*** Begin section ***

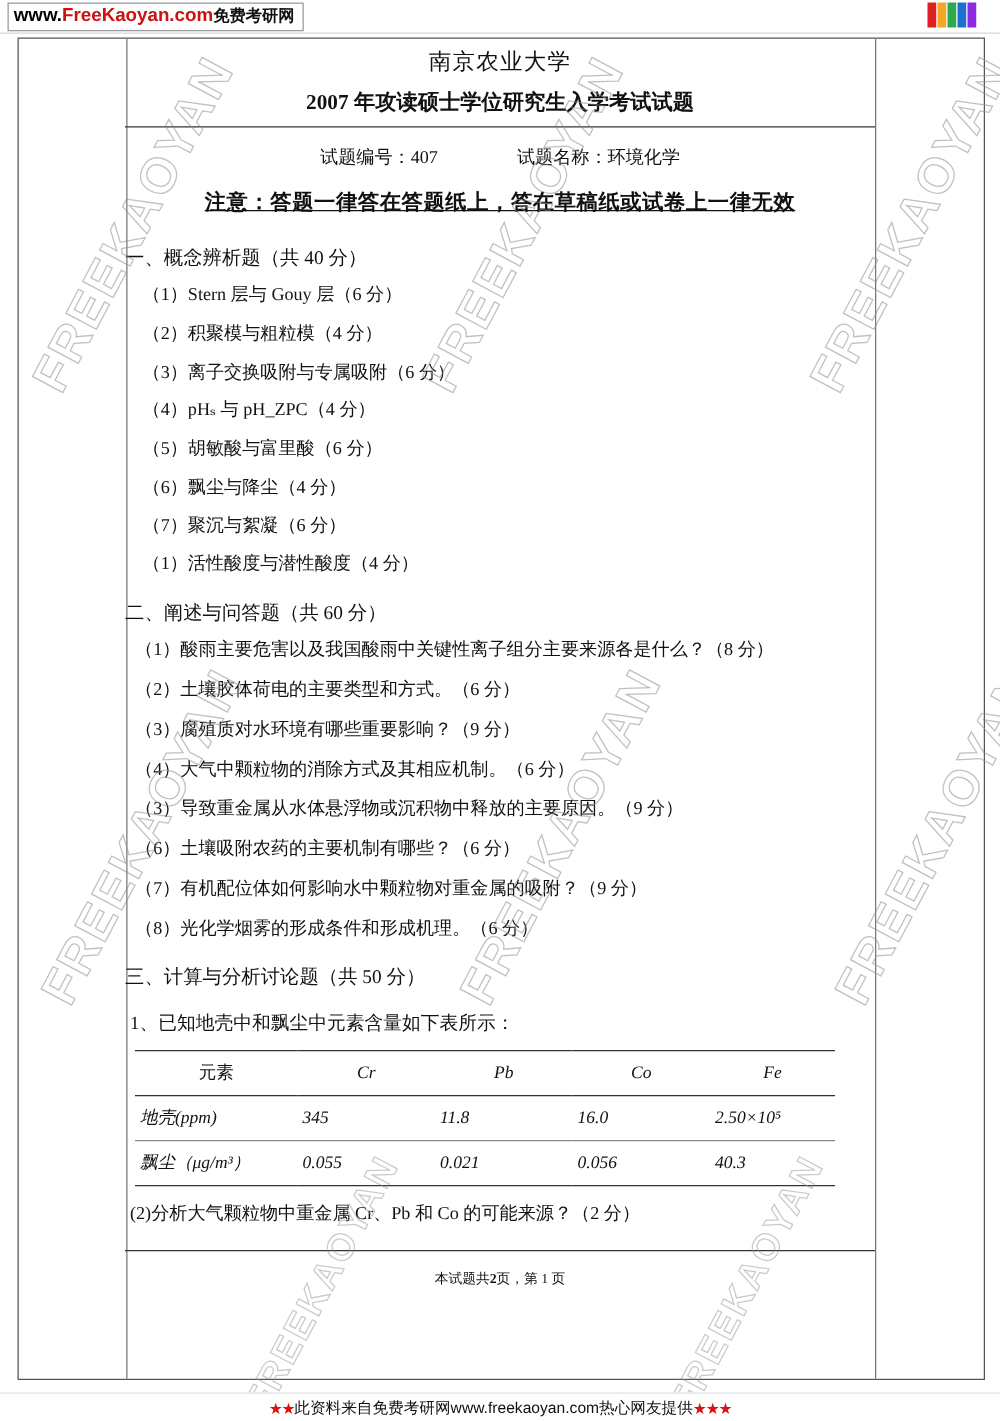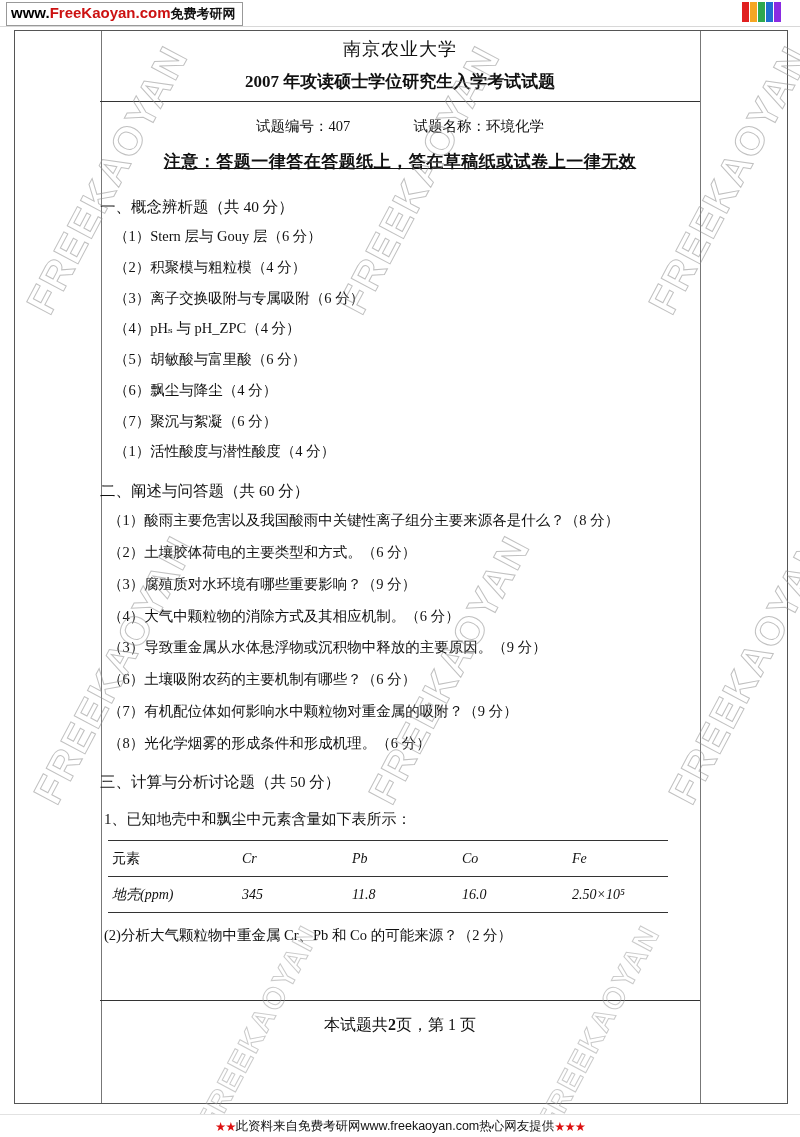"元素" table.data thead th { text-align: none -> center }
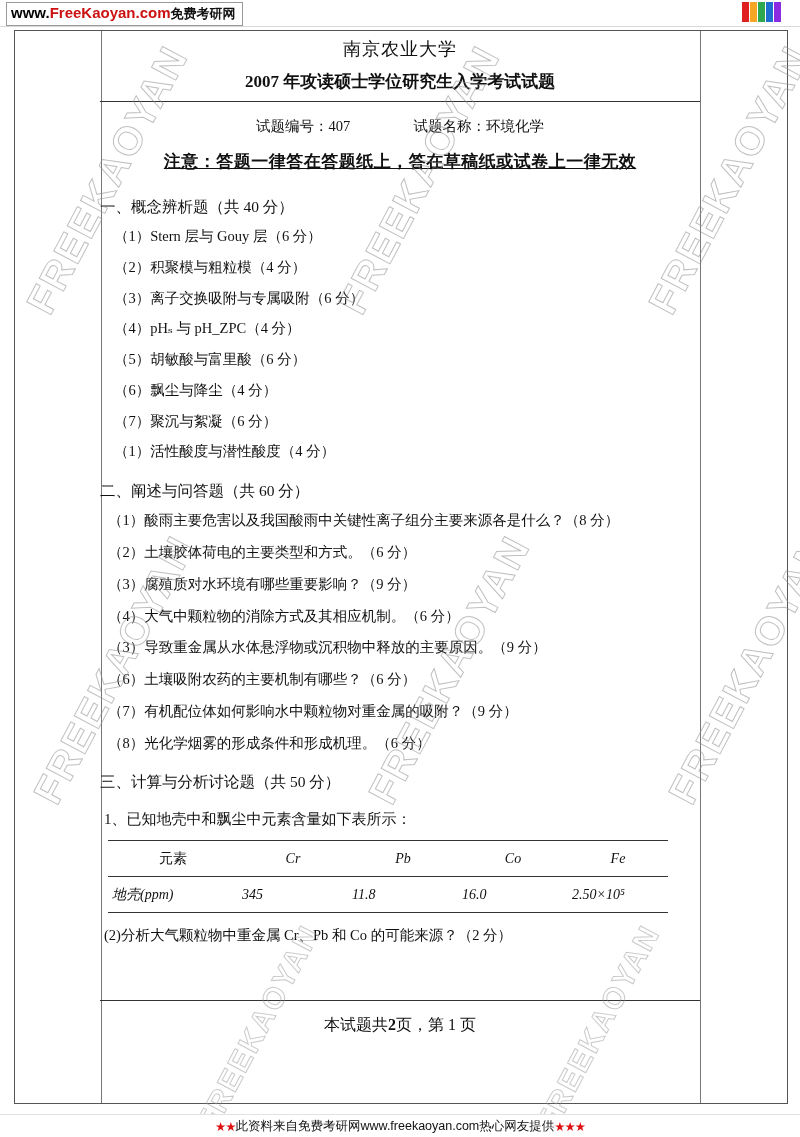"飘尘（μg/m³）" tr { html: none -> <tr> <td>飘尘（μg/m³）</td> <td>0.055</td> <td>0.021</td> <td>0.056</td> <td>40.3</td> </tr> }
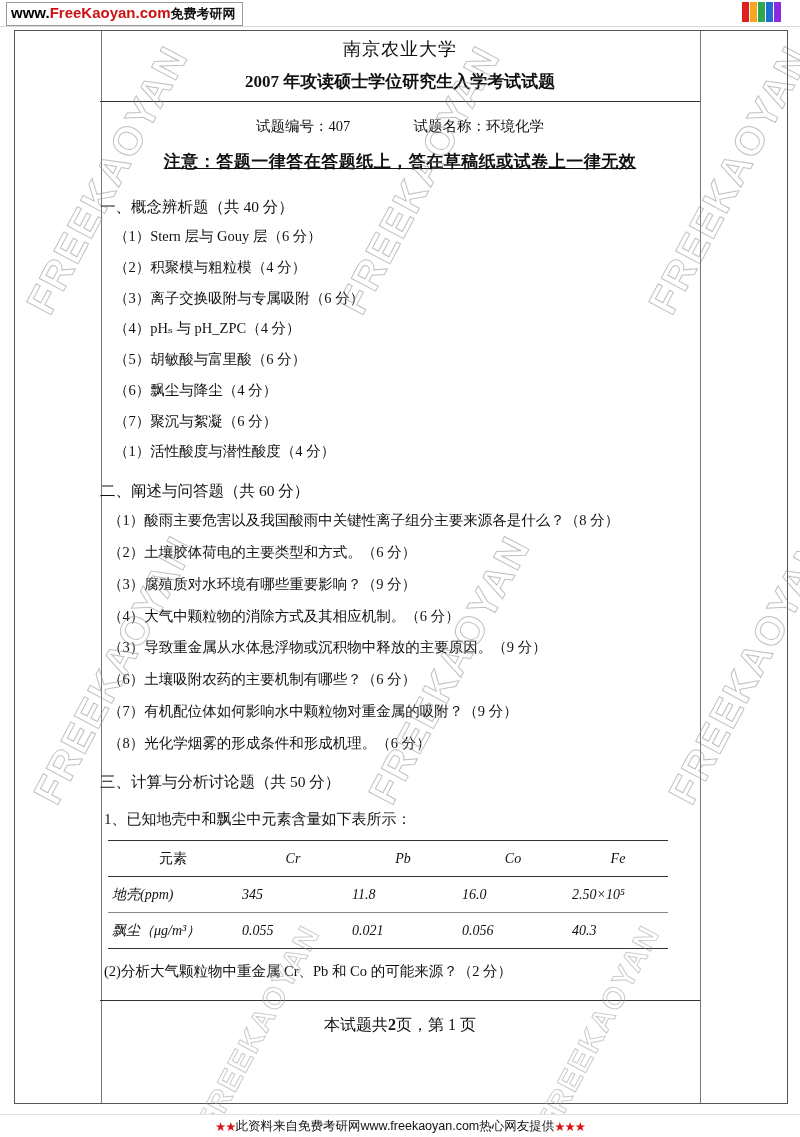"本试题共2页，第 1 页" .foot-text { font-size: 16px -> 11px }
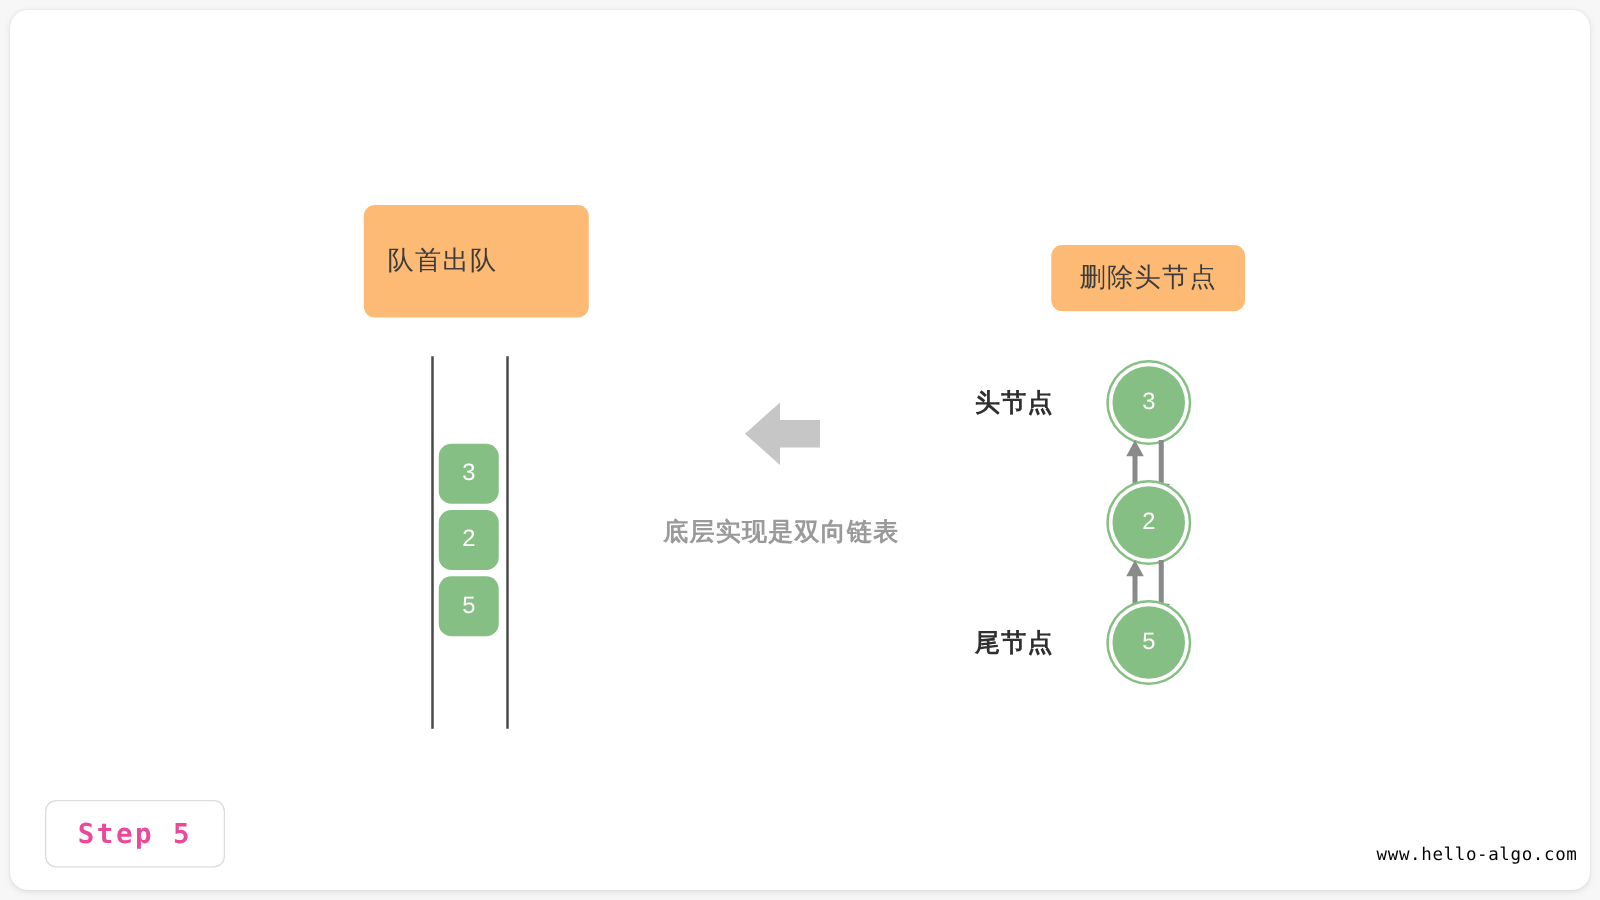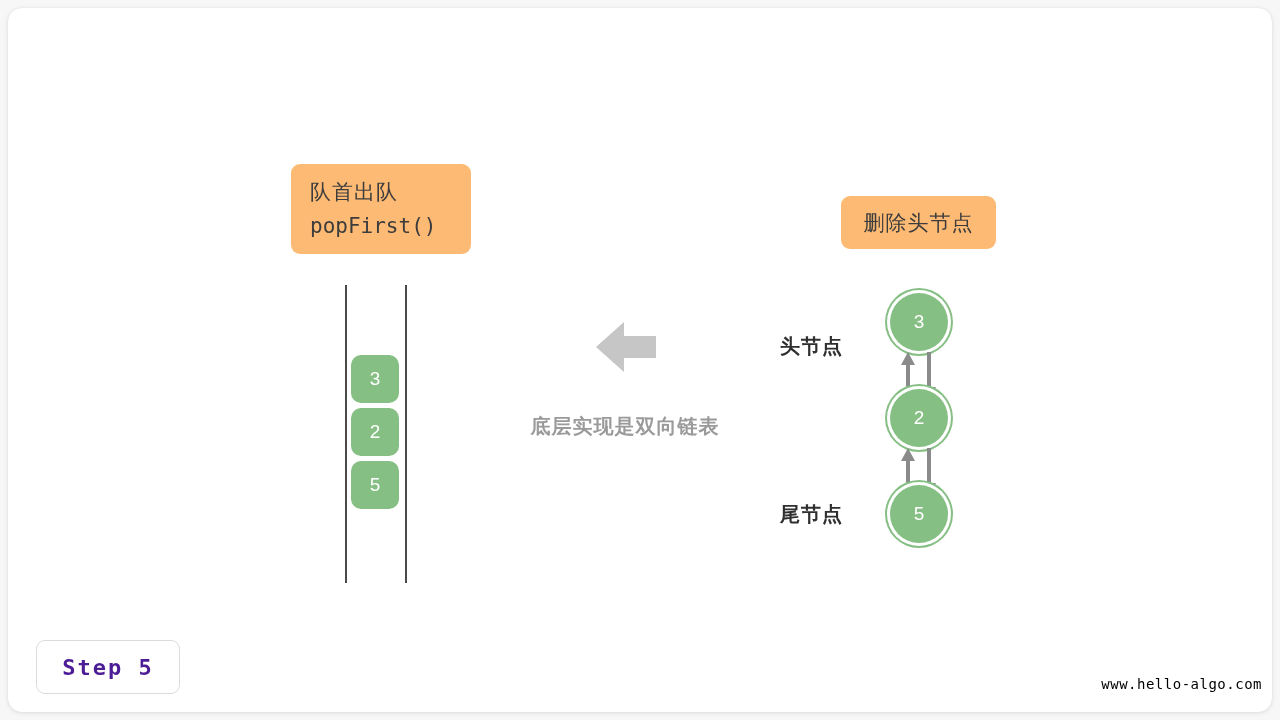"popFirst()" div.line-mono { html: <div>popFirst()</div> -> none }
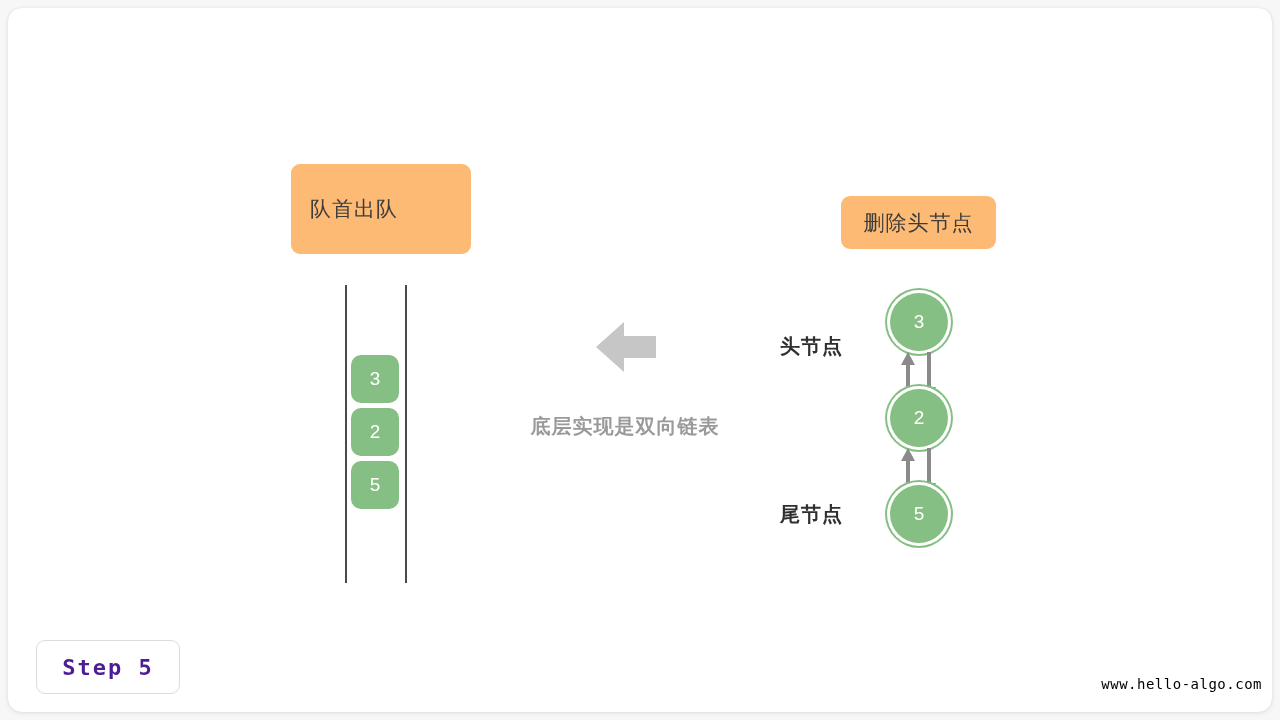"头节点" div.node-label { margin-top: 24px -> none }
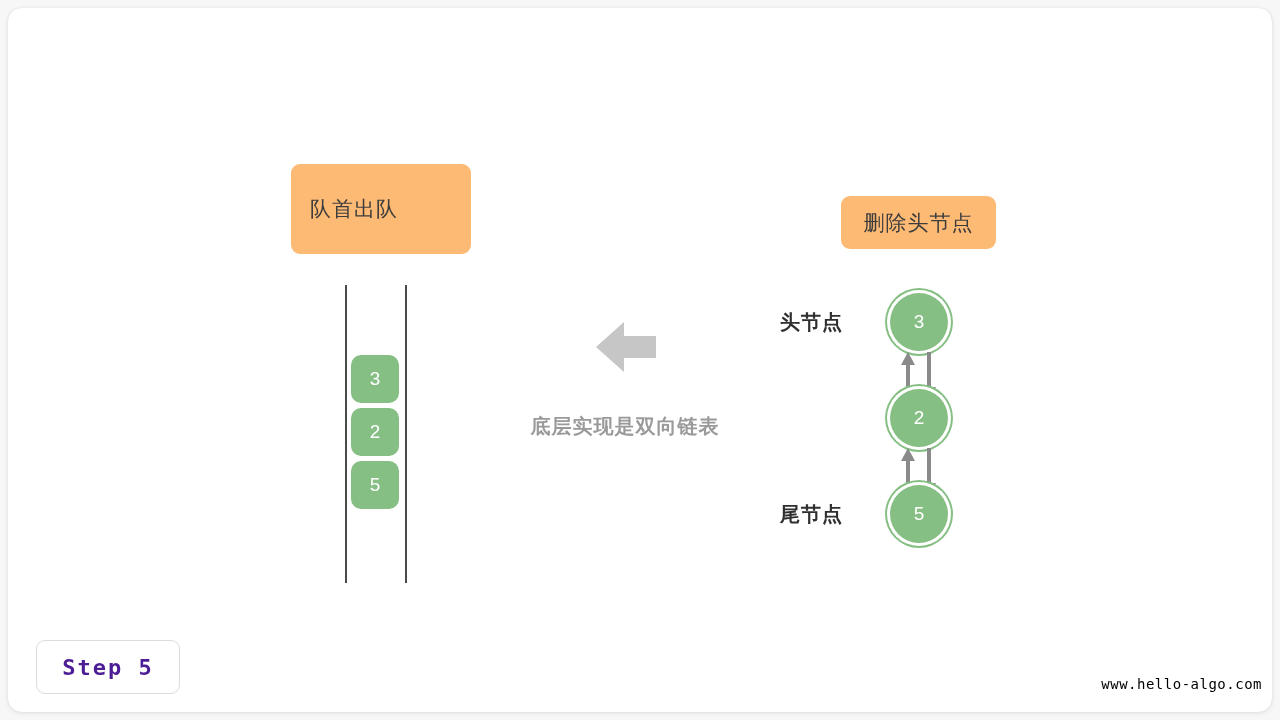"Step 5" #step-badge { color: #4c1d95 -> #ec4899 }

*** End section ***

§ WORK ITEM:
Exact wording is required throughout: write out all the records, but no pictures.

§ SOLUTION TO THIS TASK:
"元素" table.data thead th { text-align: none -> center }
"飘尘（μg/m³）" tr { html: none -> <tr> <td>飘尘（μg/m³）</td> <td>0.055</td> <td>0.021</td> <td>0.056</td> <td>40.3</td> </tr> }
"本试题共2页，第 1 页" .foot-text { font-size: 16px -> 11px }
"popFirst()" div.line-mono { html: <div>popFirst()</div> -> none }
"头节点" div.node-label { margin-top: 24px -> none }
"Step 5" #step-badge { color: #4c1d95 -> #ec4899 }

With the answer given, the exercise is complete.